M.’s face cleared. He listened with all his attention, leaning forward across the desk. When Bond had finished, M. sat back in his chair. He said ‘Well, well ... well’ on a diminishing scale. He put his hands behind his head and gazed for minutes at the ceiling.
Bond could feel the laughter coming on again. How would the C.I.D. word the resounding snub he would get in the course of the day? He was brought sharply back to earth by M.’s next words. ‘By the way, what happened to that ten thousand dollars?’
‘Gave it to the girl, sir.’
‘Really! Why not to the White Cross?’
The White Cross Fund was for the families of Secret Service men and women who were killed on duty.
‘Sorry, sir.’ Bond was not prepared to argue that one.
‘Humpf.’ M. had never approved of Bond’s womanizing. It was anathema to his Victorian soul. He decided to let it pass. He said, ‘Well, that’s all for now, 007. You’ll be hearing all about it this afternoon. Funny about Goldfinger. Odd chap. Seen him once or twice at Blades. He plays bridge there when he’s in England. He’s the chap the Bank of England’s after.’ M. paused. He looked mildly across the table at Bond. ‘As from this moment, so are you.’
6 | TALK OF GOLD
Bond walked up the steps and through the fine bronze portals and into the spacious, softly echoing entrance hall of the Bank of England and looked around him. Under his feet glittered the brilliant golden patterns of the Boris Anrep mosaics; beyond, through twenty-foot-high arched windows, green grass and geraniums blazed in the central courtyard. To right and left were spacious vistas of polished Hopton Wood stone. Over all hung the neutral smell of air-conditioned air and the heavy, grave atmosphere of immense riches.
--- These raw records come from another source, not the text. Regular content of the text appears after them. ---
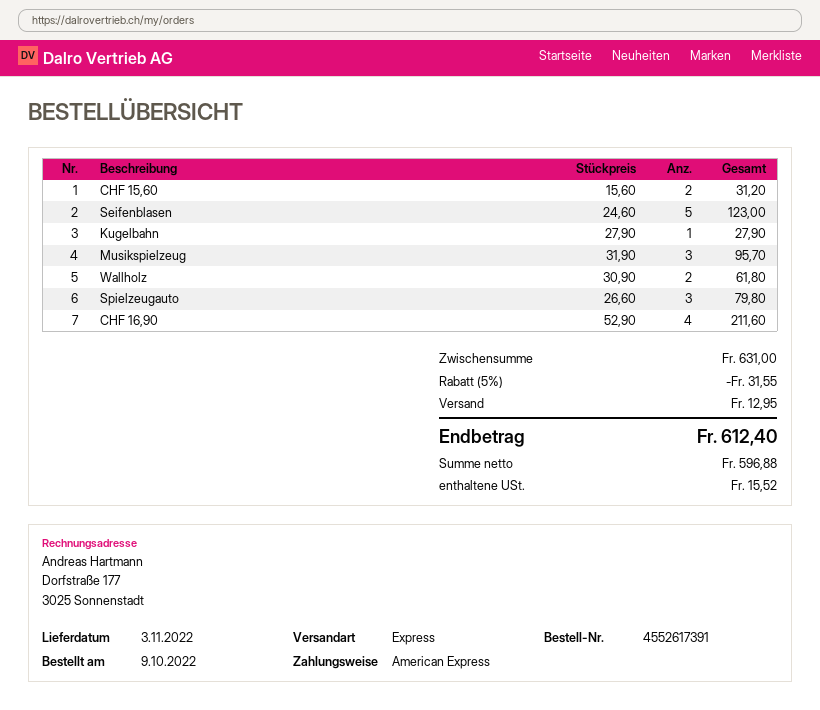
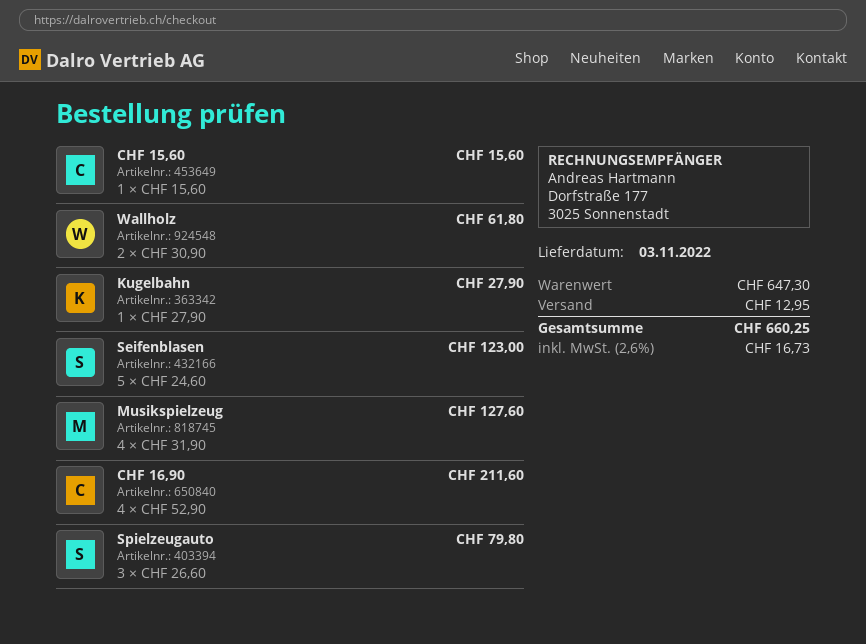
CHF 15,60: 2 x 15.60 = 31.20 -> 1 x 15.60 = 15.60
Musikspielzeug: 3 x 31.90 = 95.70 -> 4 x 31.90 = 127.60
subtotal: 631.00 -> 647.30
discount: 5% = 31.55 -> none
tax: 15.52 -> 16.73
total: 612.40 -> 660.25

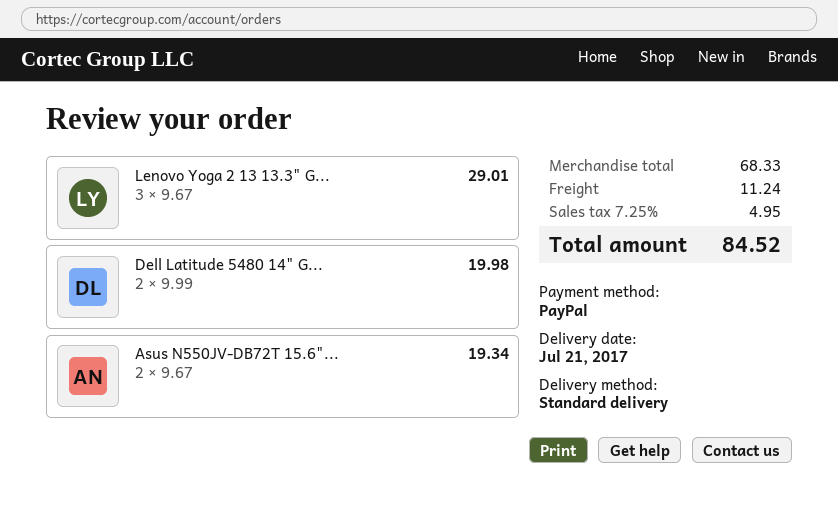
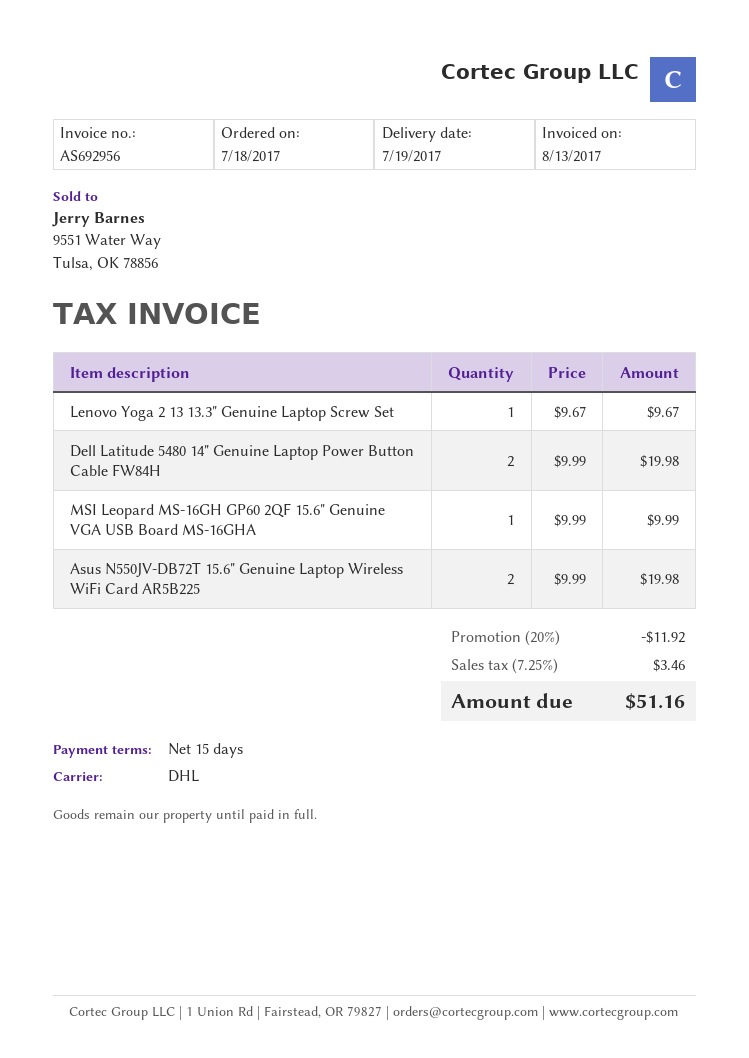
delivery date: 2017-07-21 -> 2017-07-19
shipping method: standard -> DHL
Lenovo Yoga 2 13 13.3" G...: 3 x 9.67 = 29.01 -> 1 x 9.67 = 9.67
Asus N550JV-DB72T 15.6"...: 2 x 9.67 = 19.34 -> 2 x 9.99 = 19.98
MSI Leopard MS-16GH GP60 2QF 15.6" Genuine VGA USB Board MS-16GHA: none -> 1 x 9.99 = 9.99
discount: none -> 20% = 11.92
shipping: 11.24 -> none
tax: 7.25% = 4.95 -> 7.25% = 3.46
total: 84.52 -> 51.16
One of the athletic-looking, pink frock-coated commissionaires came up to him. ‘Yes, sir?’
‘Colonel Smithers?’
‘Commander Bond, sir? This way please.’ The commissionaire moved off to the right between the pillars. The bronze doors of a discreetly hidden lift stood open. The lift rose a few feet to the first floor. Now there was a long panelled corridor ending in a tall Adam window. The floor was close-carpeted in beige Wilton. The commissionaire knocked at the last of several finely carved oak doors that were just so much taller and more elegant than ordinary doors. A grey-haired woman was sitting at a desk. She looked as if she had once taken a double first. The walls of the room were lined with grey metal filing cabinets. The woman had been writing on a quarto pad of yellow memorandum paper. She smiled with a hint of conspiracy, picked up a telephone and dialled a number. ‘Commander Bond is here.’ She put the telephone back and stood up. ‘Will you come this way?’ She crossed the room to a door covered with green baize and held it open for Bond to go through.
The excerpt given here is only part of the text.